The United Nations celebrated the first-ever International Day for People of African Descent on Tuesday, recognizing the great contributions made by the African diaspora in every sector of human endeavor.
In his inaugural message, UN Secretary-General António Guterres called for a greater commitment to advancing the promise of equality, justice, and dignity for all.
In the Americas alone, more than 200 million people claim to be of African heritage. Millions more live in countries around the world that are not on the African continent.
They are among the poorest and most marginalized communities, the UN stated, whether as descendants of victims of the transatlantic slave trade or as more recent migrants.
The International Day was established by a resolution passed by the United Nations General Assembly in December.
The goal was to encourage greater recognition and respect for the rich heritage, culture, and contribution of people of African descent to the development of countries, as well as respect for persons of African descent’s human rights and fundamental freedoms.
The resolution also referred to two UN initiatives: the Durban World Conference against Racism, Racial Discrimination, Xenophobia, and Related Intolerance in 2001, and the declaration of the International Decade for People of African Descent, which continues until 2024.
Costa Rica was the driving force behind the creation of International Day. In 2015, the Central American country amended its political constitution to declare itself a multiethnic and multicultural country.
Nearly 134 million individuals of African descent live in Latin America, according to recent research by the UN Economic Commission for Latin America, ECLAC. They face poverty, lack of access to basic services, and inequality, according to the report.
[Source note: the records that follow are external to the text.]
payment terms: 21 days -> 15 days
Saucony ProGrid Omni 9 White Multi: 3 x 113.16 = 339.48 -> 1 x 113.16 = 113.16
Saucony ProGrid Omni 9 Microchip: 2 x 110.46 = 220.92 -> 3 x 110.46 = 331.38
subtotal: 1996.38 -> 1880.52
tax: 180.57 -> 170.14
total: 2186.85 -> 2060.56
In Brazil, for example, the general poverty rate is 11.5%, while it is 25.5 percent among persons of African heritage. Other countries, such as Ecuador and Colombia, have similar stories.
The Secretary-General emphasized the UN’s efforts to eradicate racism.
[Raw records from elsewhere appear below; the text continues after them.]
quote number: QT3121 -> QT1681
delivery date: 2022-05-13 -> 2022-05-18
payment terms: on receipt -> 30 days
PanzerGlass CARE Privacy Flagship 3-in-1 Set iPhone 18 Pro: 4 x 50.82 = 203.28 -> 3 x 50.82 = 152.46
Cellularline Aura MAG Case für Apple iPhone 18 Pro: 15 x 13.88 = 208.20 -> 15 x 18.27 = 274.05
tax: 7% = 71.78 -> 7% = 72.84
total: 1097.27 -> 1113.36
The UN Education, Scientific, and Cultural Organization (UNESCOSlave )’s Route Project promote open and honest discussion on the horrors and greed of slavery.
Another UN Population Fund initiative, UNFPA, focuses on increasing opportunities for young people of African descent, while the UN Human Rights Office, OHCHR, has launched the Agenda for Transformative Change for Racial Justice and Equality in an effort to combat systemic racism, ensure accountability, and deliver reparatory justice.
The UN General Assembly formed the UN Permanent Forum of People of African Descent earlier this month, a 10-member advisory body that will work closely with the United Nations Human Rights Council in Geneva.